The greater risks are for the heavy drinkers (defined by NIAAA as those who binge drink on five or more days in a month, with binge drinking defined as consuming four drinks in a sitting for women, five for men). The statement cited an increase in the risk of cancers of the oral cavity and pharynx and the liver, with a slightly lower increased risk for colorectal and pancreatic cancer. 

If you quit drinking, does your risk of cancer decrease? In the case of the aforementioned mouth and throat cancers, studies suggest that “the risk of cancer may be reduced to that seen in never drinkers after long-term (>20 years) cessation from alcohol drinking." As for how cutting out drinking influences the risk of other alcohol-related cancers, more research is needed. 

And if you smoke cigarettes in addition to drinking? “In cancers for which both alcohol drinking and cigarette smoking are causal factors, the cancer risks in those who are both alcohol drinkers and cigarette smokers are much larger than the risks seen for those who only drink alcohol or only smoke cigarettes,” reads the statement.

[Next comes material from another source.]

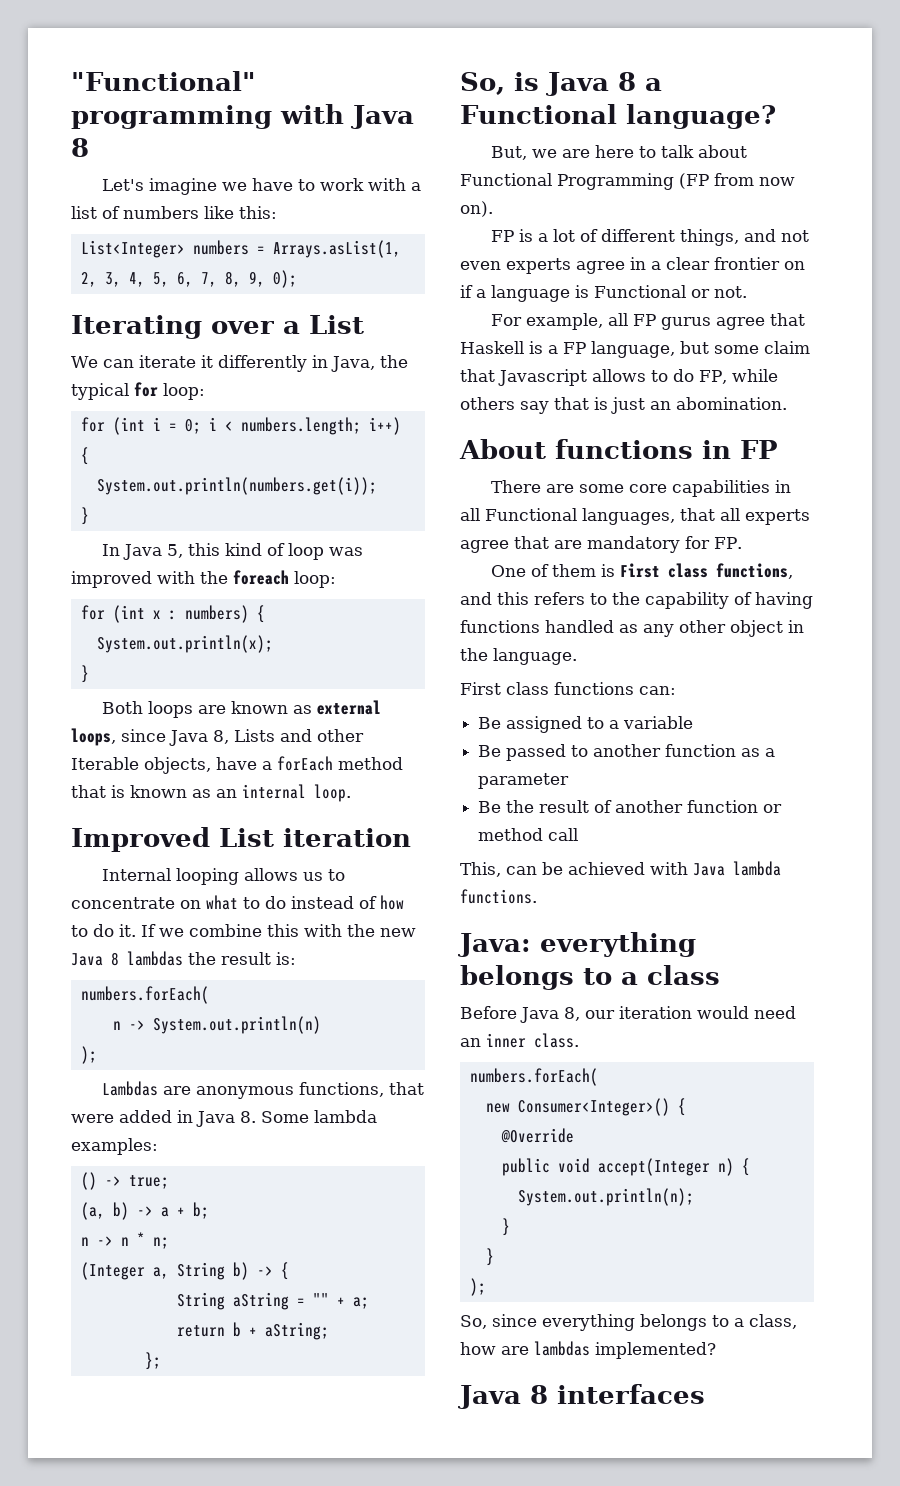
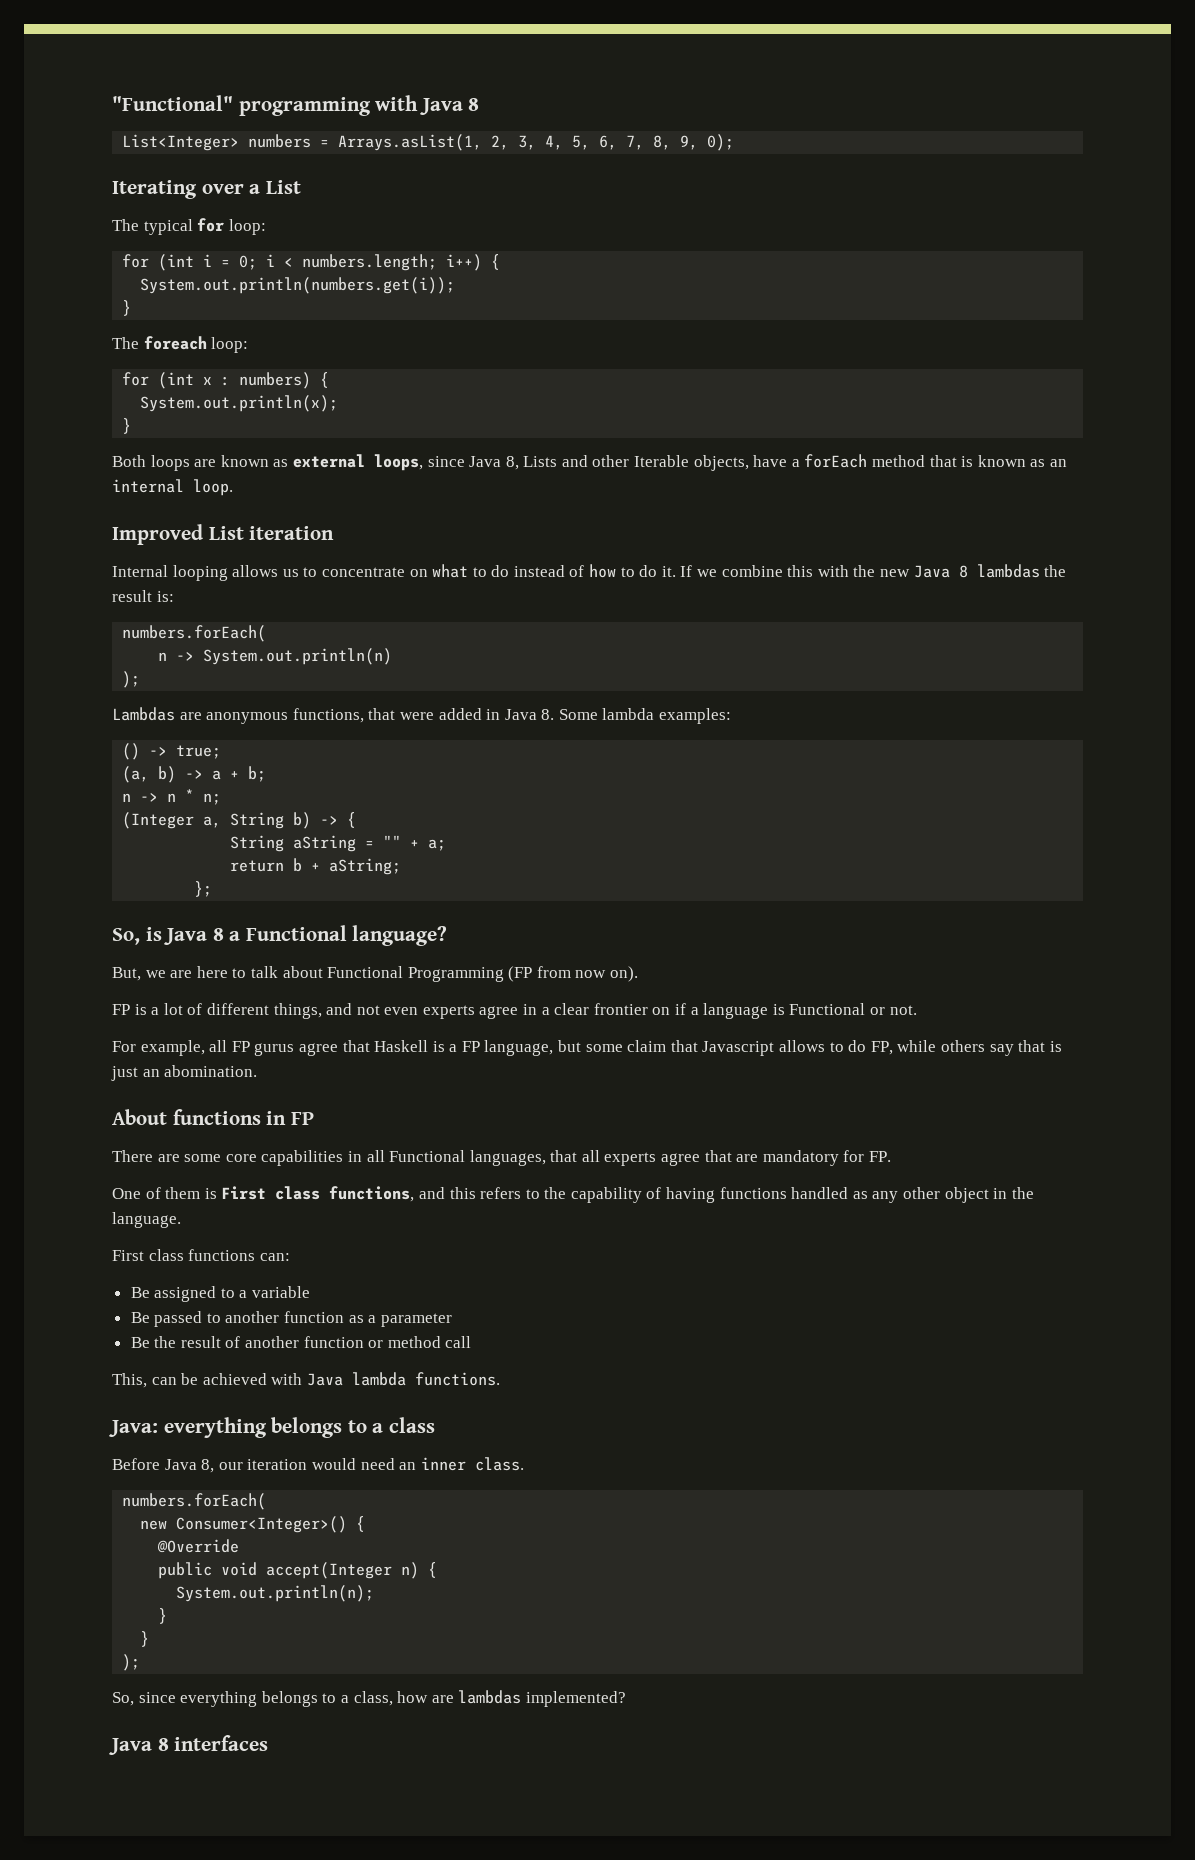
[102,178,422,195] [71,206,277,219] // Let's imagine we have to work with a list of numbers like this: -> (480, 104) none
[71,355,408,372] We can iterate it differently in Java, the -> [112,219,139,231] The
[102,543,364,560] [71,571,228,588] In Java 5, this kind of loop was improved with the -> [112,337,139,349] The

Examples of those include cancers of the oral cavity, pharynx, larynx and esophagus. 

If you are a moderate drinker, this doesn’t mean you have to completely swear off the stuff.  Dr. Noelle LoConte, lead author of the statement, clarified ASCO’s statement in an article for the NY Times. “The message is not, ‘Don’t drink.’ It’s, ‘If you want to reduce your cancer risk, drink less. And if you don’t drink, don’t start,’” said the associate professor at the University Wisconsin-Madison.